Kyiv is situated on several hills, not unlike Rome, and is bisected by the Dnieper
River. The river is pleasant enough to look and there are long stretches of beach on which to have picnics and just stroll. It is not, however, a good place to go swimming due to the continued radioactive pollution from the Chernobyl nuclear disaster of 1986. Chernobyl is about 90 kilometers (55 miles) upstream from Kyiv. I’ll talk more about that later.
Jon explained that they were going to split Thursday and Friday into two touring days. He would take us Thursday on a “dark” day to the cemetery, the Chernobyl Museum and Babi Yar (the site of WWII atrocities. Tracy is to take us on a “light” day to several cathedrals, the opera house, and several other historical and scenic sites.
He also told us a little about his young friend, Dennis, who had come along for the trip to the airport. Dennis is 17 years old and is largely reliant on Jon and Tracy for sustenance. He’s a respectful, quiet young man who “lives” with his alcoholic mother and their landlord in a single room along with his younger half-brother and cousin. I say lives in quotation marks because he really gets no support or nurturing at home.
Jon says that Dennis does not speak English, but he understands far more than Jon gives him credit for. Since both Jon and Tracy converse with him in Russian, there’s no real need to test his English skills. Cheryl did while Jon and I were away from the car for a few minutes and found that they could understand each other quite well.
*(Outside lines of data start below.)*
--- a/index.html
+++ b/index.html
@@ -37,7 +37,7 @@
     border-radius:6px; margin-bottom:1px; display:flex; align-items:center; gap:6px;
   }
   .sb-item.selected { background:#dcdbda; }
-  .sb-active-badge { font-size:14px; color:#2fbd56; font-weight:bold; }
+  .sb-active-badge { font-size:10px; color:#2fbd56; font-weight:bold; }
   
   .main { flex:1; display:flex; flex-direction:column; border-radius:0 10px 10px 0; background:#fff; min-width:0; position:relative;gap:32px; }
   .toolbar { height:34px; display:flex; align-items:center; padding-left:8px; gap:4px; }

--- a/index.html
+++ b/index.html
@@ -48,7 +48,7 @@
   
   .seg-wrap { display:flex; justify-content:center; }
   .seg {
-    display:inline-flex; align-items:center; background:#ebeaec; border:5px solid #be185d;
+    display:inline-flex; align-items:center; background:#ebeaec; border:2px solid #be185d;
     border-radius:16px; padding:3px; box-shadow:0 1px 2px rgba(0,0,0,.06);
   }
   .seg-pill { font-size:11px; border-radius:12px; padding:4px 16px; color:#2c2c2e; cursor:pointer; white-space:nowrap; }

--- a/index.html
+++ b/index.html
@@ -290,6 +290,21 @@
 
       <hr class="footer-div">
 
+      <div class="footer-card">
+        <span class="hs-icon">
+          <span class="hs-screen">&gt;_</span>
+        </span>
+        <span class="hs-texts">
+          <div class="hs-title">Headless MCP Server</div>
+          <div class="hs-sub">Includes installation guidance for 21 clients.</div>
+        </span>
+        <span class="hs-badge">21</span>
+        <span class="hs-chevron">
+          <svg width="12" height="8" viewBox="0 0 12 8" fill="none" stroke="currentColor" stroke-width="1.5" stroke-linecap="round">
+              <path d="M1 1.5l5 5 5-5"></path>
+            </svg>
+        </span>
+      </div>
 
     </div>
But then we’re used to sign language and noises in a variety of countries.
We arrived at the Eide estate of about 300 square meters (1,000 square feet) in a quiet residential area of north Kyiv. We were greeted by Tracy, the girls Alison (12) and Natalie (9) and the newest, Zachary (2 ½). Aly and Natalie are their natural children and they adopted Zach about a year ago.
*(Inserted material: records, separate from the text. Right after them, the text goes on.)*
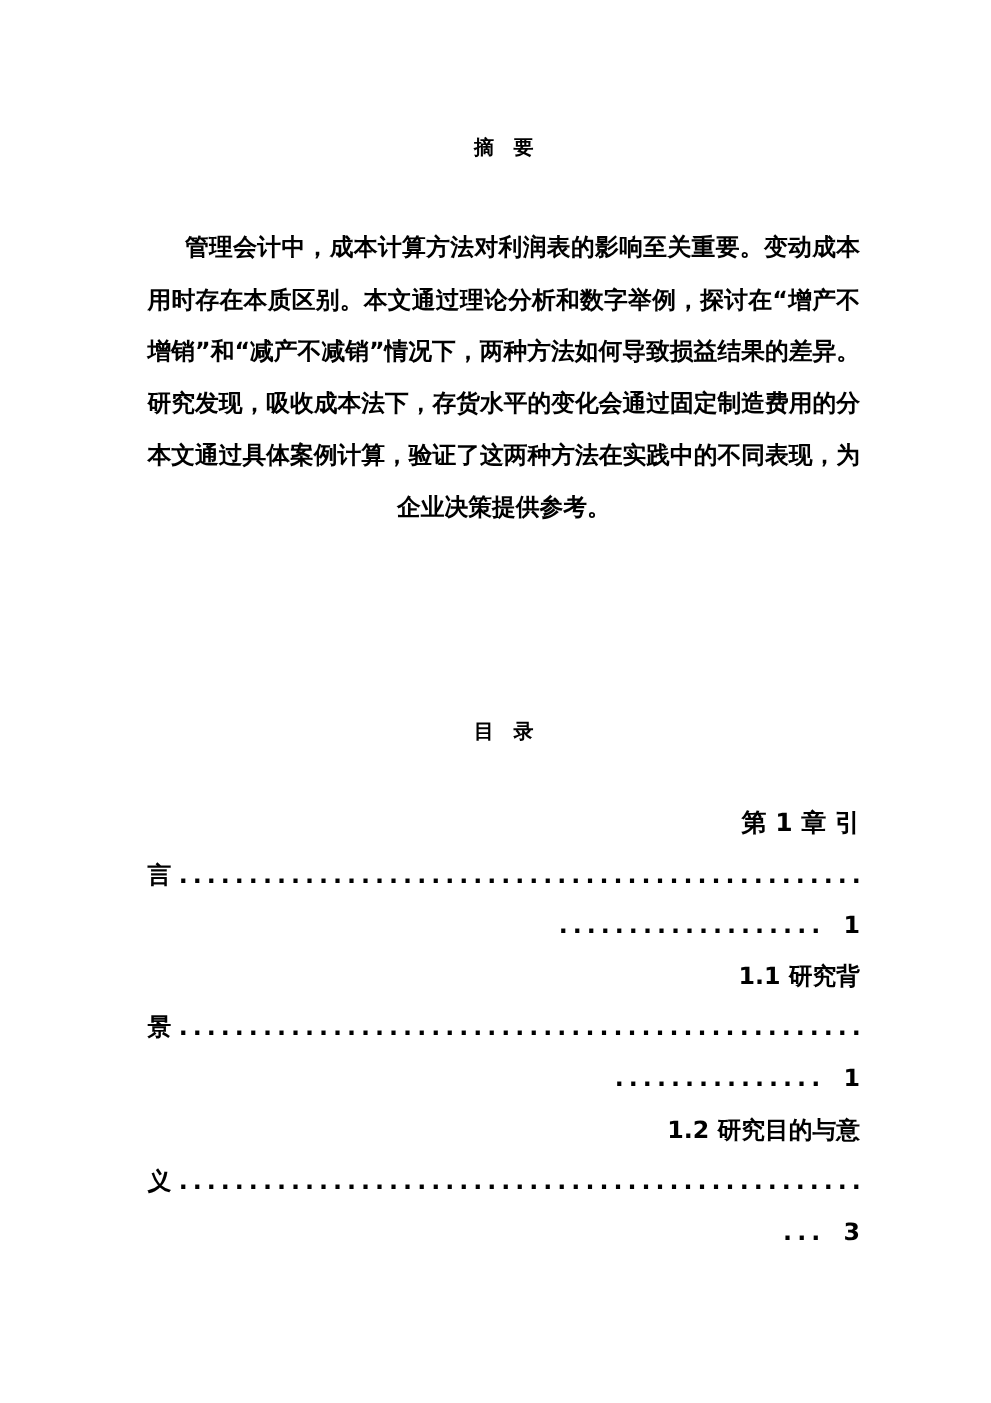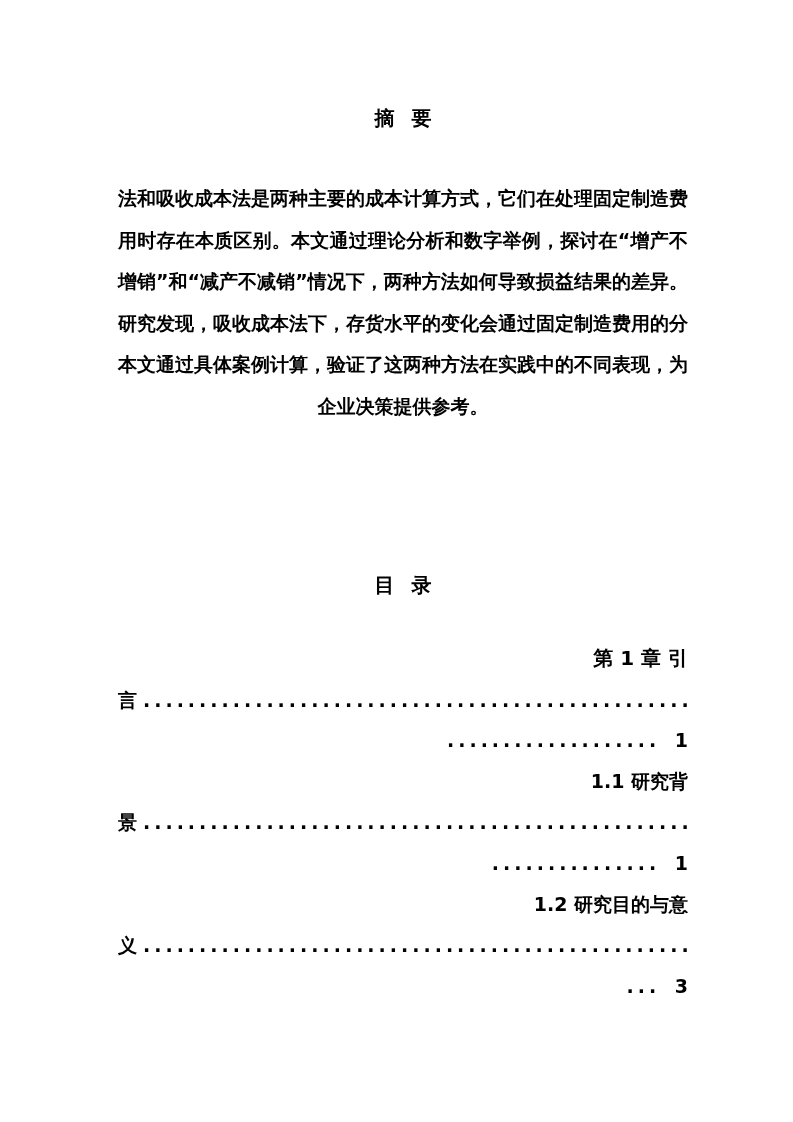--- a/index.html
+++ b/index.html
@@ -22,7 +22,7 @@
     left: 118px;
     width: 570px;
     text-align: center;
-    font-size: 20px;
+    font-size: 16px;
     line-height: 42px;
     word-spacing: 10px;
   }

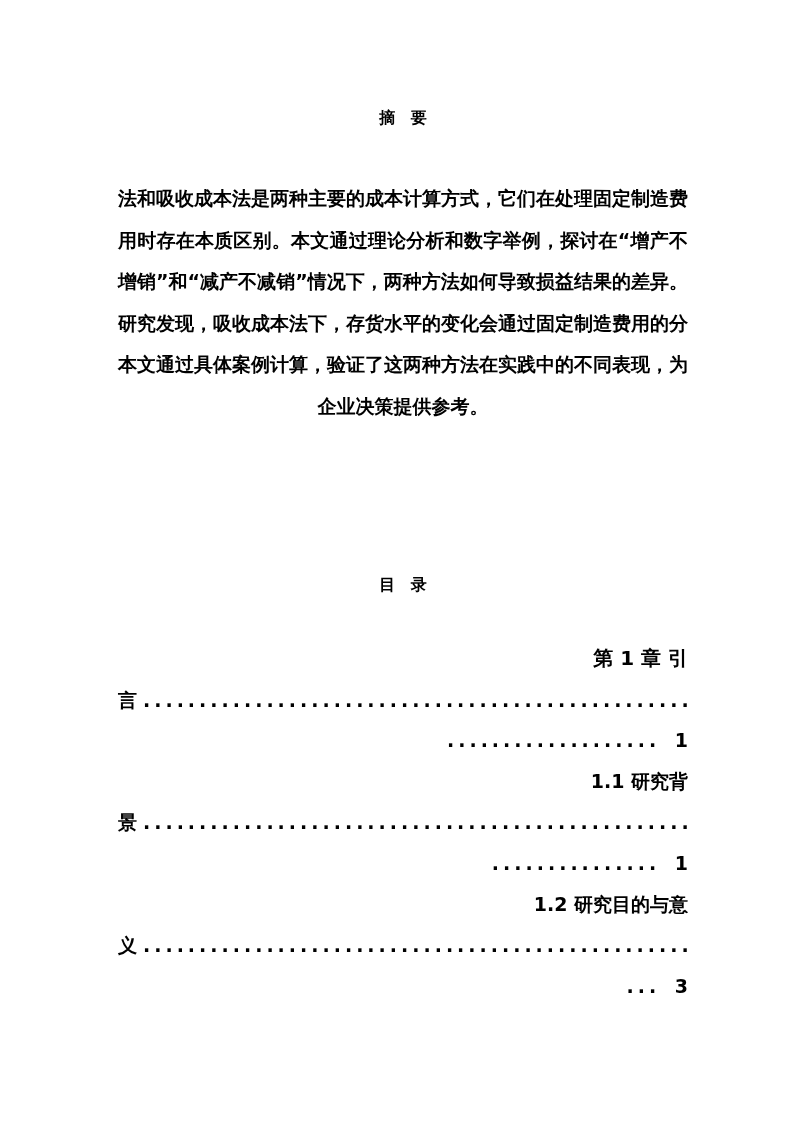--- a/index.html
+++ b/index.html
@@ -90,6 +90,7 @@
   <div class="doc-title abstract-title">摘 要</div>
 
   <div class="abstract">
+    <div class="line first">管理会计中，成本计算方法对利润表的影响至关重要。变动成本</div>
     <div class="line">法和吸收成本法是两种主要的成本计算方式，它们在处理固定制造费</div>
     <div class="line">用时存在本质区别。本文通过理论分析和数字举例，探讨在“增产不</div>
     <div class="line">增销”和“减产不减销”情况下，两种方法如何导致损益结果的差异。</div>

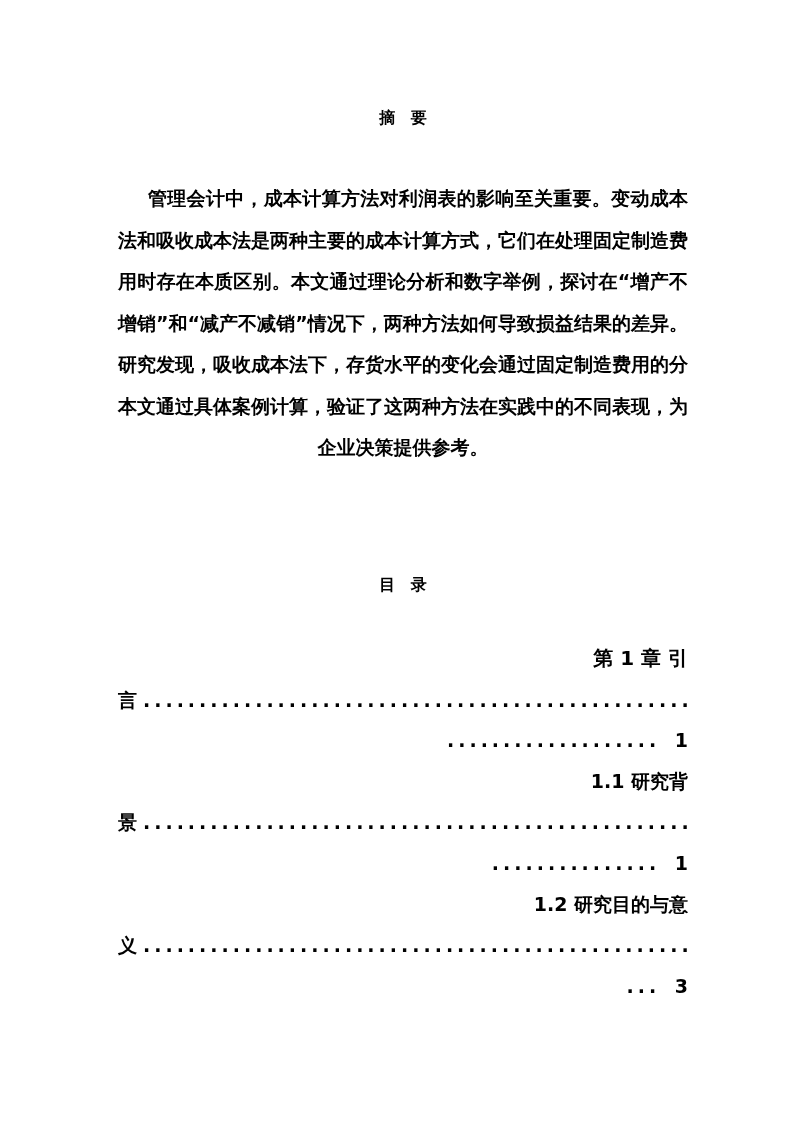--- a/index.html
+++ b/index.html
@@ -91,7 +91,6 @@
 
   <div class="abstract">
     <div class="line first">管理会计中，成本计算方法对利润表的影响至关重要。变动成本</div>
-    <div class="line">法和吸收成本法是两种主要的成本计算方式，它们在处理固定制造费</div>
     <div class="line">用时存在本质区别。本文通过理论分析和数字举例，探讨在“增产不</div>
     <div class="line">增销”和“减产不减销”情况下，两种方法如何导致损益结果的差异。</div>
     <div class="line">研究发现，吸收成本法下，存货水平的变化会通过固定制造费用的分</div>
He spent the first year and a half of his life in an orphanage in Kyiv. Ukrainian orphanages tend to be pretty much just warehouses for unwanted children. The kids often have severe heath problems and if they haven’t been adopted by about age two or three, they probably never will.
Jon and Tracy are pretty sure that Zachary spent most of his orphanage time in a crib. Because of that, his motor, social, verbal and exploratory skills were pretty lacking. In many ways, he’s just a normal 2 ½ - year old; but in some other ways he‘s acting like a somewhat younger child trying to make up for those 18 months behind bars. He’s a great kid living through the “terrific twos” just a little delayed is all.
Alison and Natalie go to KCA (Kyiv Christian Academy), a 180-student K-12 Christian school primarily for missionary kids. They take all the normal classes a US kid of their age would take, plus they are required to take both English and Russian.
They have grown up speaking both languages and they are fluent in both. Cheryl was talking with Natalie and said, “I’m just so impressed that you speak English and Russian!” Natalie responded with, “What would you expect?” It’s just second nature to them. Why wouldn’t we speak Russian?
The girls took us on a tour of the house and are obviously proud of their home, their rooms, their yard, their life in Kyiv, their little brother and their cat, Peanut. We had met the girls when they’d been home on furlough but this was our first time to meet Zach. They are happy, well adjusted and looking forward to spending their adolescent years in Ukraine.